Neste excelente post do Kraliv tens informação de como num passo só reduzires o tamanho das imagens.

Obrigado


----------



## mocha (10 Out 2007 às 09:34)

bom registo, por acaso nunca vi nenhum de dia, apenas vi um ou outro de noite e é um espetaculo, boas fotos seqmad


----------



## seqmad (10 Out 2007 às 10:08)

Pois, foi o primeiro upload, as fotos tinham poucos kb, julguei que ficassem logo com o tamanho adequado - ainda por cima estas fotos veêm-se bem melhor num tamanho reduzido. Mas já aprendi, ficam os exemplos:


----------



## Jota 21 (10 Out 2007 às 14:55)

Bonito!
 Há uns anos também assisti a um no Cacém. Na altura nem eu nem quem estava comigo percebia o que se passava. Ninguém se assustou mas toda a gente achou muito estranho.


----------



## mocha (10 Out 2007 às 21:19)

eu vi um aqui no barreiro a uns anos atras, um sr do campo disse k vinha la chuva


----------



## seqmad (11 Out 2007 às 16:42)

Pois, esse ponto é interessante, na sabedoria popular este fenómeno significa chuva, provavelmente em alusão à aproximação das frentes quentes, onde muitas vezes a sequência das nuvens é cirros / cirro-estratos / alto-estratos / nimbo-estratos, e em determinadas circunstâncias ideais (espessura da camada, penso eu) os cirro-estratos podem gerar o fenómeno.
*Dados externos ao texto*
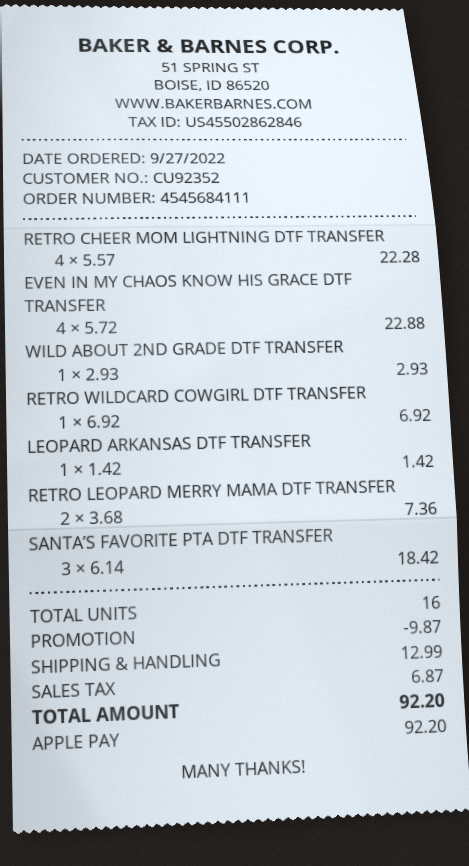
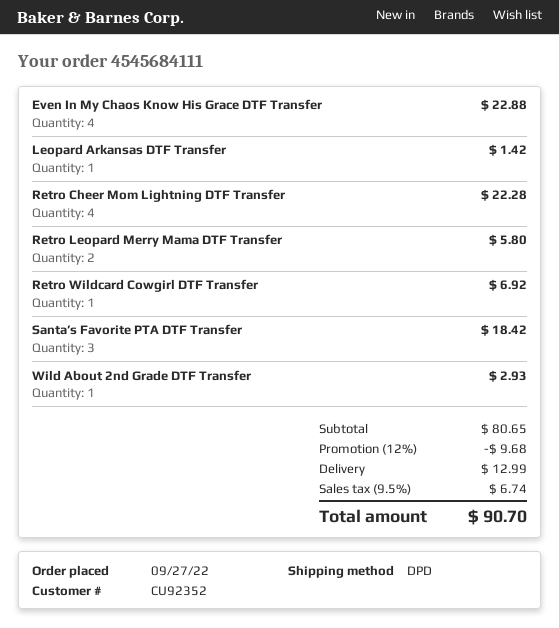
RETRO LEOPARD MERRY MAMA DTF TRANSFER: 2 for 7.36 -> 2 for 5.80
discount: 9.87 -> 9.68
tax: 6.87 -> 6.74
total: 92.20 -> 90.70

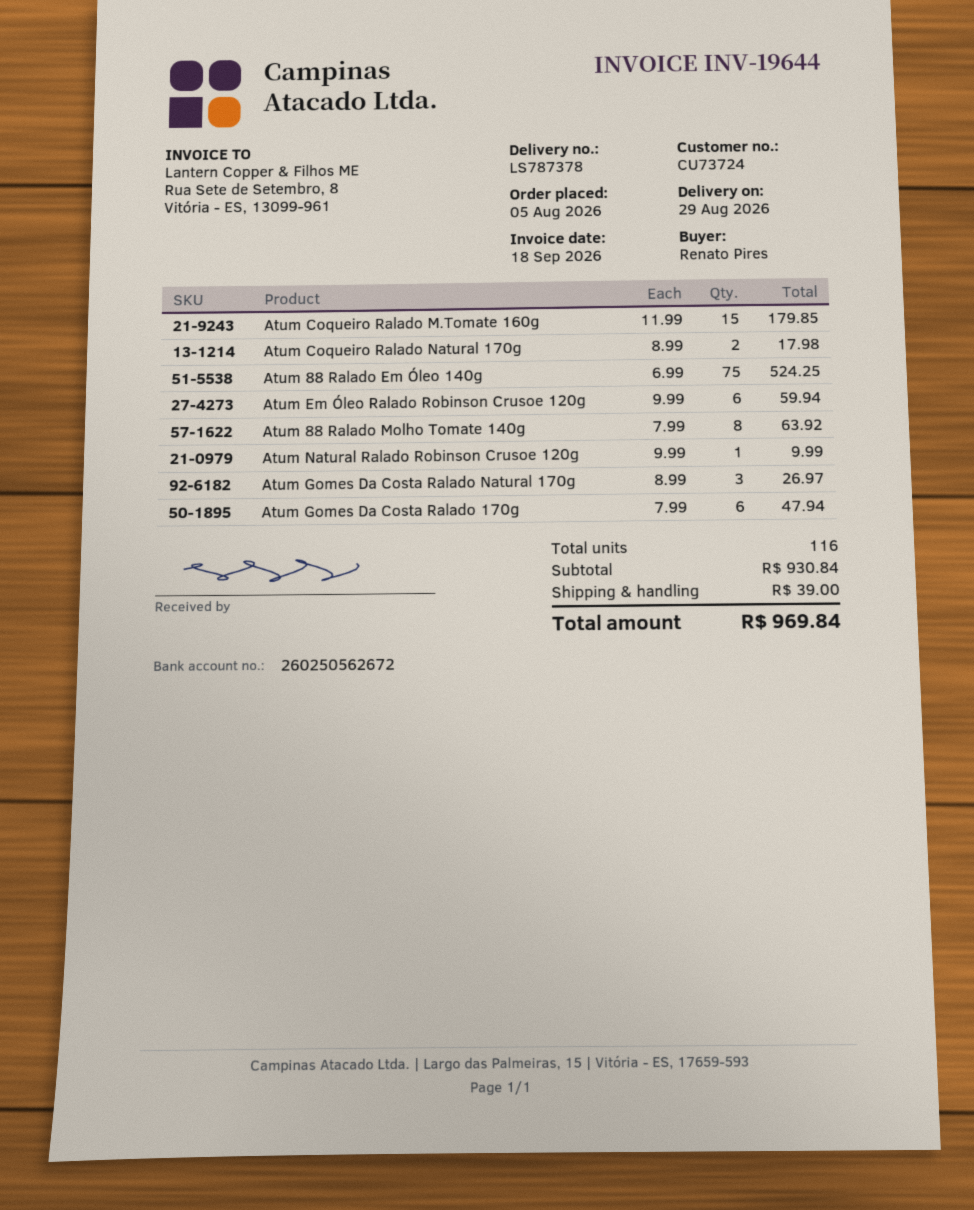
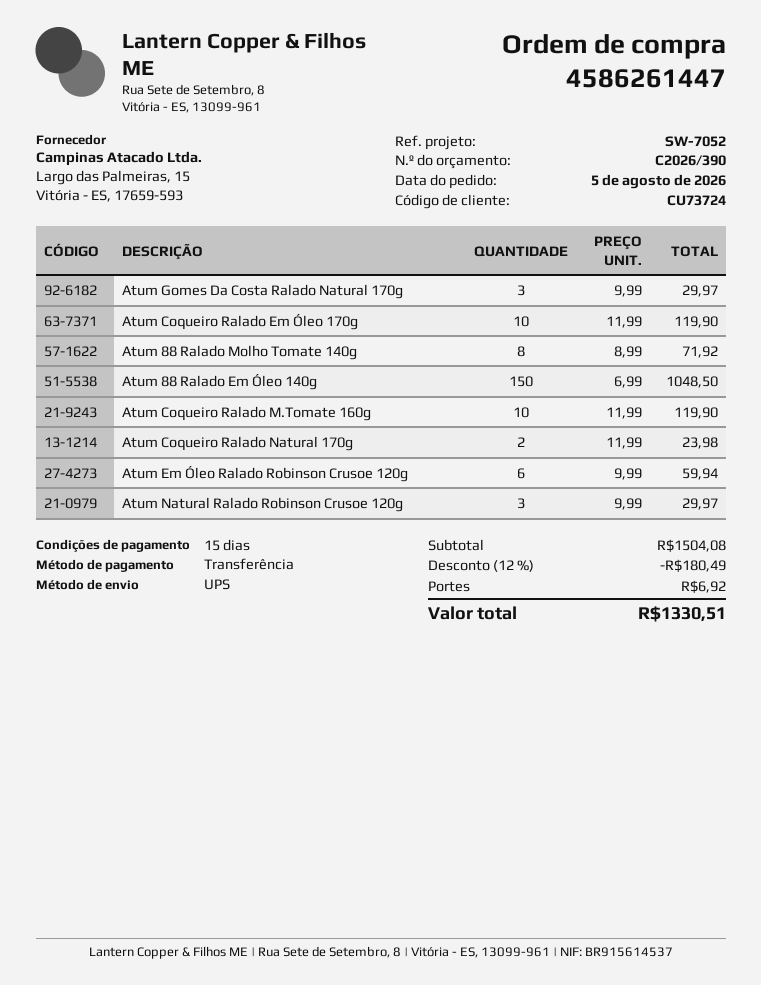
Atum Coqueiro Ralado M.Tomate 160g: 15 x 11.99 = 179.85 -> 10 x 11.99 = 119.90
Atum Coqueiro Ralado Natural 170g: 2 x 8.99 = 17.98 -> 2 x 11.99 = 23.98
Atum 88 Ralado Em Óleo 140g: 75 x 6.99 = 524.25 -> 150 x 6.99 = 1048.50
Atum 88 Ralado Molho Tomate 140g: 8 x 7.99 = 63.92 -> 8 x 8.99 = 71.92
Atum Natural Ralado Robinson Crusoe 120g: 1 x 9.99 = 9.99 -> 3 x 9.99 = 29.97
Atum Gomes Da Costa Ralado Natural 170g: 3 x 8.99 = 26.97 -> 3 x 9.99 = 29.97
Atum Gomes Da Costa Ralado 170g: 6 x 7.99 = 47.94 -> none
Atum Coqueiro Ralado Em Óleo 170g: none -> 10 x 11.99 = 119.90
subtotal: 930.84 -> 1504.08
discount: none -> 12% = 180.49
shipping: 39.00 -> 6.92
total: 969.84 -> 1330.51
Todavia, acho que nem sempre a sequência é essa, e as tais circunstâncias só raramente acontecem, pelo menos a julgar pelas raras vezes onde se vêem os halos... No entanto neste caso curiosamente contraria esses conhecimentos empíricos, já que as condições surgiram numa série de dias de estabilidade atmosférica mas favoráveis à ocorrência de nuvens altas. Estarei certo naquilo que disse? Já agora, para os companheiros de forum entendidos, tinha curiosidade em saber quais as condições que provocam o aparecimento de tantas nuvens altas numa situação de estabilidade atmosférica como foi esta... será que em altitude a situação era diferente? Obrigado.


----------